A man provides a loan through a fund with which shares are bought. All proceeds from those shares accrue to him. Part of the claim is subject to an option. The man believes he no longer has a substantial interest. The court ruled otherwise: whoever is entitled to all benefits from shares is a shareholder for the purposes of the substantial interest scheme.
Loan with a golden edge
A man jointly provides a €550,000 loan to a fund in 2011. His share is €150,000. With that money, the fund buys shares in a promising company. So far, nothing out of the ordinary. But note the fine print: all proceeds from those shares - dividends, sales profits, you name it - accrue entirely to the lenders. So the ‘interest’ on the loan is not interest, but pure profit sharing. If the company is sold, the loan disappears and the man cashes in. A loan with a golden edge, you might say.
The trick with the
Along with the loan, the man grants a call option to another party on 20% of his claim. His reasoning is that the call option means he does not have the full economic interest. In 2014, the fund sells half the shares and the option is exercised. His remaining interest is 5.3%. If you subtract 20% from that for the option, you arrive at 4.24%. And that is just under the magic 5% limit for a substantial interest. Not Box 2, but Box 3. Makes a big difference: 25% versus a fraction of that.
Beyond the packaging
In 2018, the remaining shares are sold. The man receives over €900,000 and declares this neatly in box 3. The inspector thinks otherwise and taxes the amount in box 2. The court still agrees with the man, but the court turns it around.

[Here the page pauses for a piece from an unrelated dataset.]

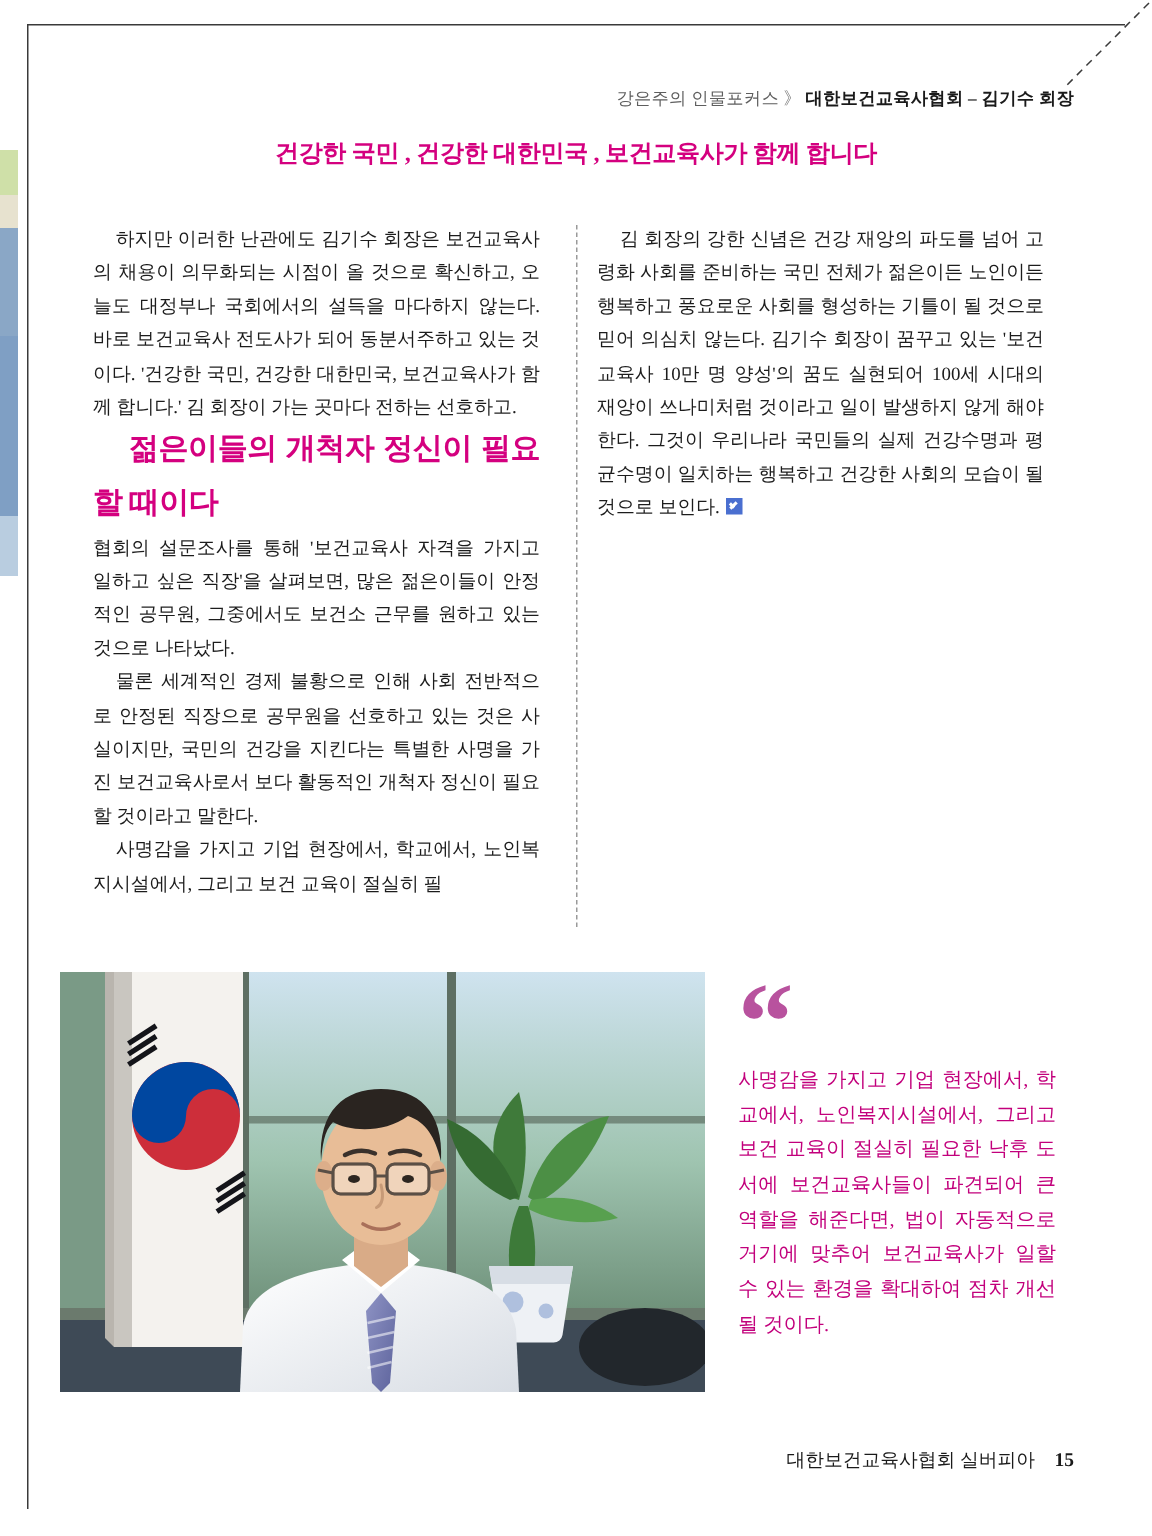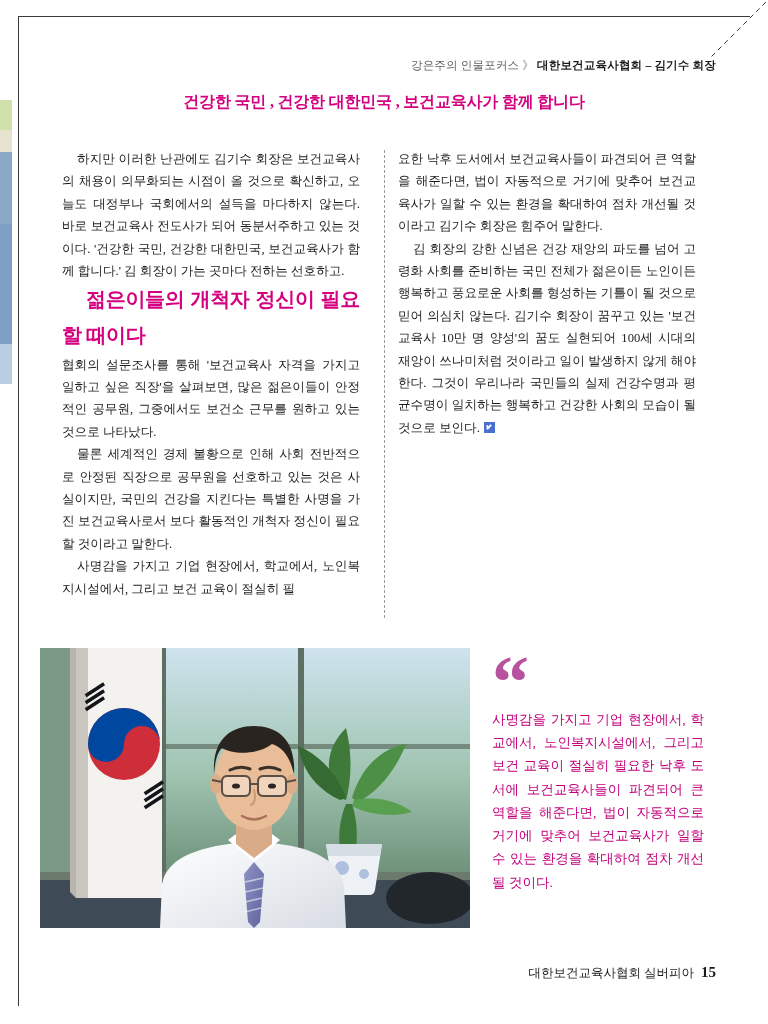"요한 낙후 도서에서 보건교육사들이 파견되어" p.noindent { html: <p>요한 낙후 도서에서 보건교육사들이 파견되어 큰 역할을 해준다면, 법이 자동적으로 거기에 맞추어 보건교육사가 일할 수 있는 환경을 확대하여 점차 개선될 것이라고 김기수 회장은 힘주어 말한다.</p> -> none }
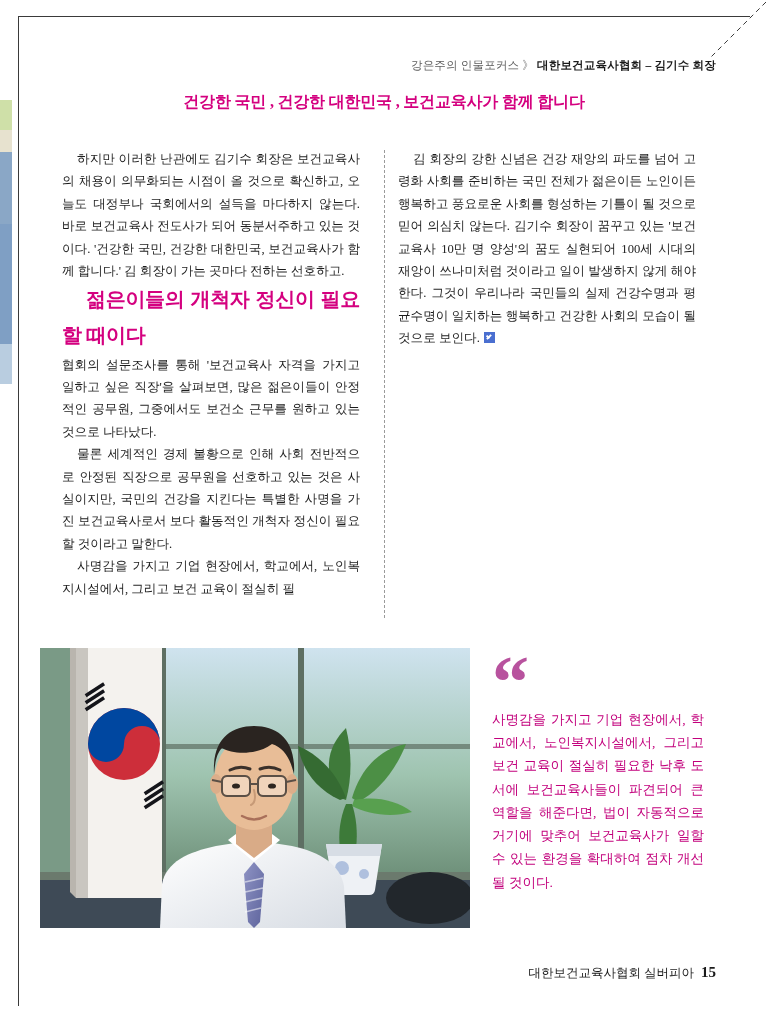"15" .footer .pageno { font-size: 15px -> 13px; margin-left: 7px -> 13px }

The reasoning is clear. Until the moment the option is exercised, all benefits from the shares accrue to the man. That is stated in black and white in the loan agreement. And whoever is entitled to all the benefits has a so-called right of enjoyment. The law is clear about this. A beneficiary of enjoyment is equated with a shareholder. So his interest is 5.3%. Well above the ab limit.
Creative, but not creative enough
The construction was creative, but not creative enough. The Inland Revenue does not look at the label, but at the substance. A loan that smells like shares, tastes like shares and pays off like shares is treated as shares. The man has to pay Box 2 tax on over €830,000.